Ceci s'accompagne aussi de nouvelles pressions. Selon Reuters ce vendredi, sans nouvelle "proposition grecque", l'Eurogroupe examinera les conséquences d'un défaut sur le FMI. Déjà, le FESF, premier créancier de la Grèce, a menacé de réclamer à Athènes un remboursement anticipé.
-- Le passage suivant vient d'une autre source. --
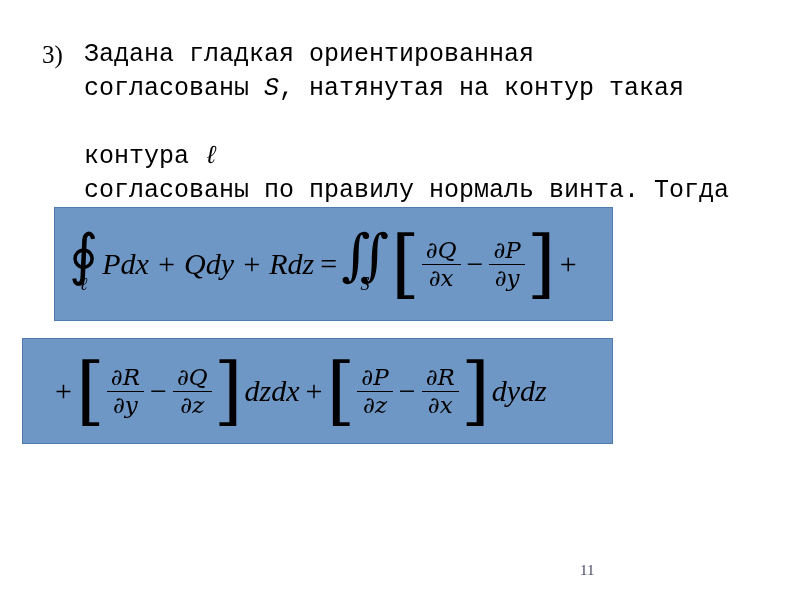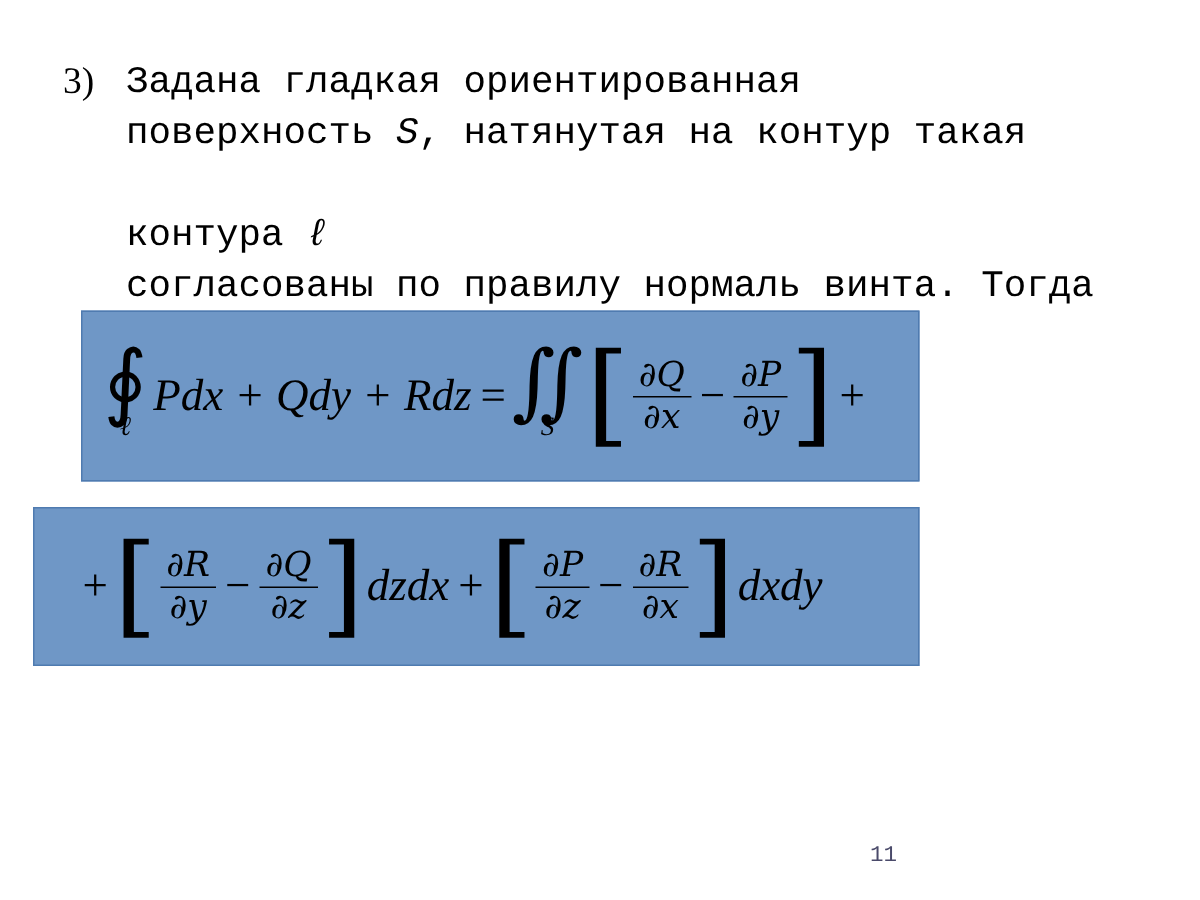--- a/index.html
+++ b/index.html
@@ -168,7 +168,7 @@
       <span class="marker">3)</span>
       <span class="para-body">
         <span>Задана гладкая ориентированная</span><br>
-        <span>поверхность </span><span class="ital">S</span><span>, натянутая на контур такая</span><br>
+        <span>согласованы </span><span class="ital">S</span><span>, натянутая на контур такая</span><br>
         <br>
         <span>контура</span>
         <span class="ital">ℓ</span><br>

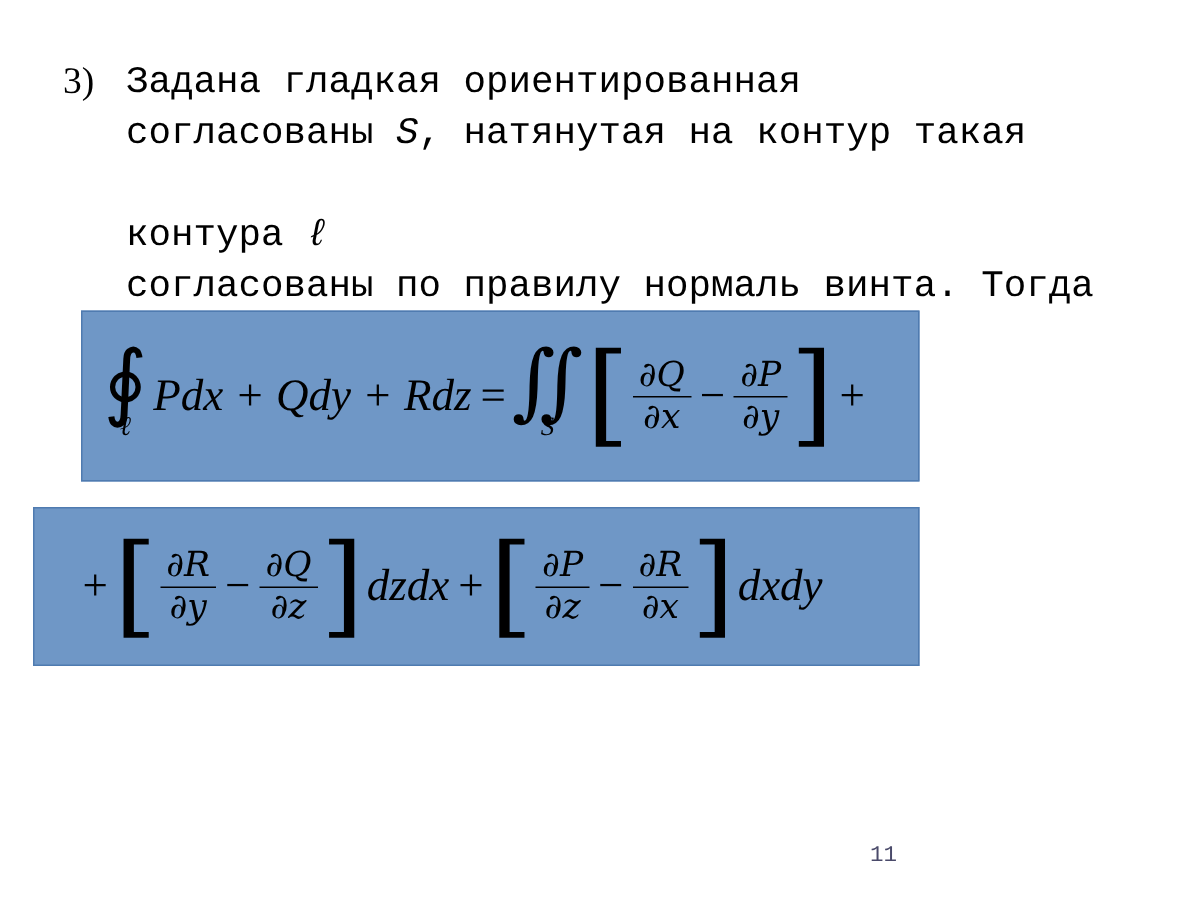--- a/index.html
+++ b/index.html
@@ -255,7 +255,7 @@
 
       <span class="tbr">]</span>
 
-      <span class="sym">dxdy</span>
+      <span class="sym">dydz</span>
     </div>
   </div>
 

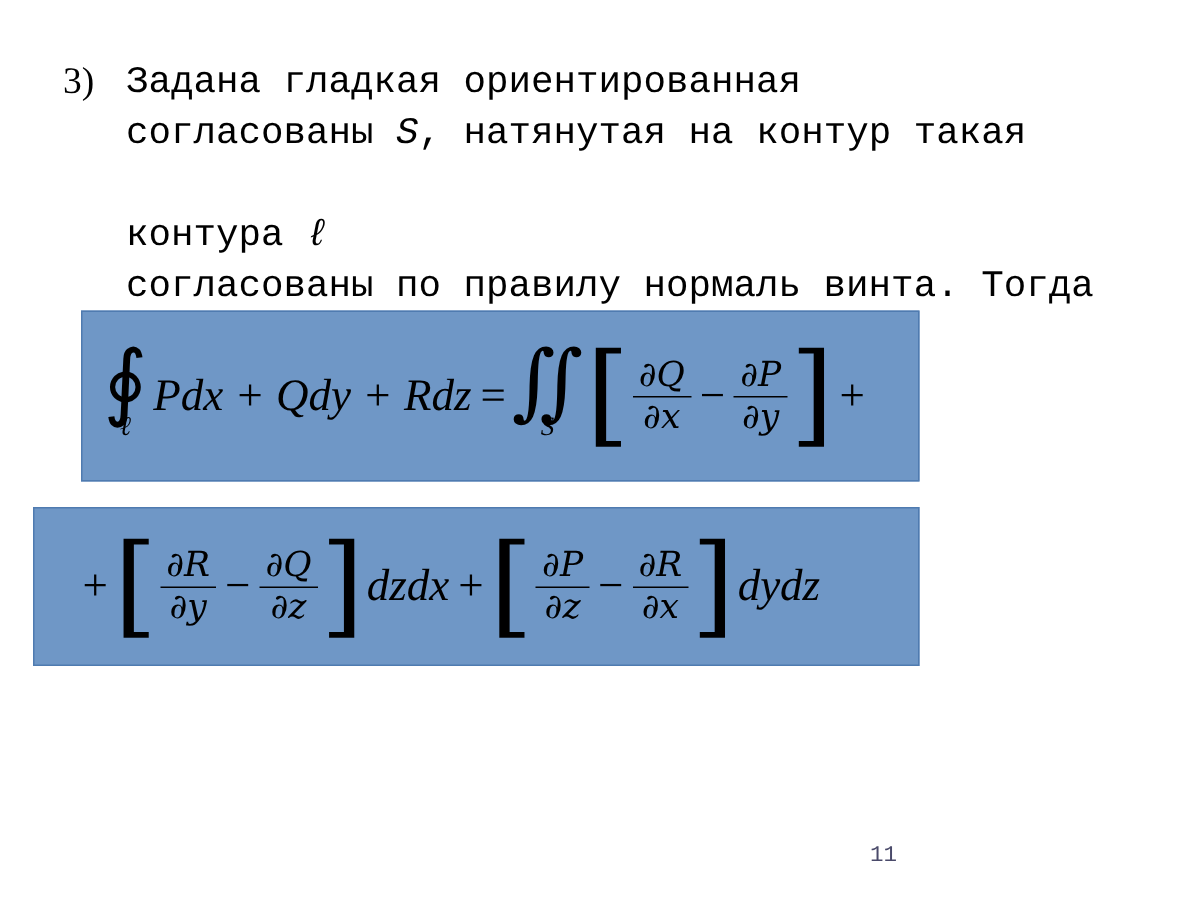--- a/index.html
+++ b/index.html
@@ -155,7 +155,7 @@
     top: 562px;
     font-size: 15px;
     color: #4a4a6a;
-    font-family: Liberation Mono, monospace;
+    font-family: Liberation Serif, serif;
   }
 </style>
 </head>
L'impossible choix d'Alexis Tsipras

Pour faire pencher la balance en leur faveur dans les négociations, les créanciers et l'Eurosystème ont utilisé la menace du Bank Run. C'est une arme redoutable, car aucun gouvernement n'est vraiment capable de survivre à un tel phénomène. Cela en dit long sur le point jusqu'où les créanciers sont prêts à aller. S'il veut éviter une catastrophe, le gouvernement grec serait donc, s'il accepte la logique des créanciers, contraint d'accepter lundi leur plan qui, à la différence du plan grec, n'a pas évolué. Alexis Tsipras devrait désormais choisir entre accepter le Bank Run qui mène directement ou à un scénario chypriote ou au Grexit, ou accepter les coupes dans les retraites et la hausse de la TVA qui mènent à coup sûr à la chute du gouvernement et à la dissolution de fait de Syriza, mais aussi à des conséquences néfastes pour l'économie. Alexis Tsipras se retrouve alors perdant dans les deux cas. Mais à condition d'accepter le défi que lui lance les créanciers.

Partie serrée

La véritable question demeure de savoir si la BCE est prête sérieusement à aller jusqu'au bout de sa logique en coupant le fil de l'ELA. Si les banques sont à cours de liquidités dimanche, refusera-t-elle une nouvelle augmentation du plafond ? C'est toujours la même question qui revient depuis la première action de Francfort contre la Grèce le 4 février dernier : la seule institution réellement fédérale de la zone euro peut-elle prendre le risque d'exclure un de ses membres. Cette question ne peut pas recevoir une réponse en termes purement financiers ou économiques. C'est en premier lieu un choix politique puisque, comme l'a encore souligné Angela Merkel jeudi 18 juin à la tribune du Bundestag, l'euro est« plus qu'une monnaie. » La BCE peut-elle prendre le risque de n'en faire qu'une « simple monnaie », de surcroît soutenue par un attelage politico-financier bien fragile ? Athènes peut, par ailleurs, toujours trancher le nœud gordien dans lequel on l'a enfermé et choisir le Grexit en se prévalant de ces pressions et de l'urgence. C'est un risque que les Européens semblent prêts à prendre. Mais jouer aux pompiers pyromanes peut coûter, au final, fort cher.